J. C. M. Rwigema1, A. Bilaal2, R. C. Tegtmeier3, J. Holmes4, J. Qian5, L. A. McGee1, S. H. Patel1, Y. Rong6, and Q. Chen6; 1Department of Radiation Oncology, Mayo Clinic, Phoenix, AZ, 2Mayo Clinic Arizona, Phoenix, AZ, 3Department of Medical Physics, University of Wisconsin - Madison, Madison, WI, 4Department of Radiation Oncology, Mayo Clinic Arizona, Phoenix, AZ, 5Department of Radiation Oncology, Mayo Clinic, Rochester, MN, 6Department of Radiation Oncology, Mayo Clinic AZ, Phoenix, AZ
Purpose/Objective(s): While Deep-learning based approach has started to be adopted in clinical practice for organs-at-risk, there has been limited success in auto-segmentation(AS) of target structures. Our goal is to evaluate a Head & Neck (HN) target AS model trained on public dataset on the PET-CT scans from our local institution. Materials/
Methods: The model was trained and validated on the ‘HECKTOR’ Challenge dataset. Fifty HN cases with PET-CT scans registered with planning CT were collected. Both primary (GTV_p) and nodes (GTV_n) segmentation were produced based on registered PET and planning CT. Quantitative metrics including Dice similarity Coefficient (DSC) and 95-percentile Hausdorff distance (HD95) were computed against the clinical contours.
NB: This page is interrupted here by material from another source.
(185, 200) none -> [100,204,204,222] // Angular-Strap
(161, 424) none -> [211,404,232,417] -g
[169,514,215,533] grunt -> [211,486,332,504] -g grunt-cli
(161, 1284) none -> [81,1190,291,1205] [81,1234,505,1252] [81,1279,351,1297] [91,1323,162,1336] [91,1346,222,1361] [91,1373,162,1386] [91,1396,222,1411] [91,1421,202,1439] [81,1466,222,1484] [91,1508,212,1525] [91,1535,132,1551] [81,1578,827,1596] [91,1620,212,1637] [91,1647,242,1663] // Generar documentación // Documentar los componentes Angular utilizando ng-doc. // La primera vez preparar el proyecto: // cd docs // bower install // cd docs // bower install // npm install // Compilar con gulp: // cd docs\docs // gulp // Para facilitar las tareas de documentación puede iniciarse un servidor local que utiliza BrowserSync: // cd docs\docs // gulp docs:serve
Subjective analyses were also performed to evaluate the clinical acceptability of the AS target contours. Results: For GTV_p, AS contour achieves a DSC of 0.72±0.17 and HD95 of 8.3±11mm on our data, poorer than that achieved on Challenge (0.80±0.14 and 5.7±3.4mm). A case-by-case review identified 13 obvious outliers where the software either picked or included one of the high standardized uptake value (SUV) nodes as the primary, or skipped the region in primary tumor that has low SUV. When we exclude these outliers, the remaining 37 cases achieves a DSC of 0.80±0.06 and HD95 of 4.0±1.4mm, similar to performance observed on Challenge. For PTV_n, DSC of 0.66±0.17 and HD95 of 16.0±16.0mm was obtained by the AS. Both false-positive and false-negative were seen in the PTV_n AS. Conclusion: The HN target AS model showed promise on primary target segmentation. However, further improvements are needed to improve the generalizability, especially for the positive node identification and segmentation.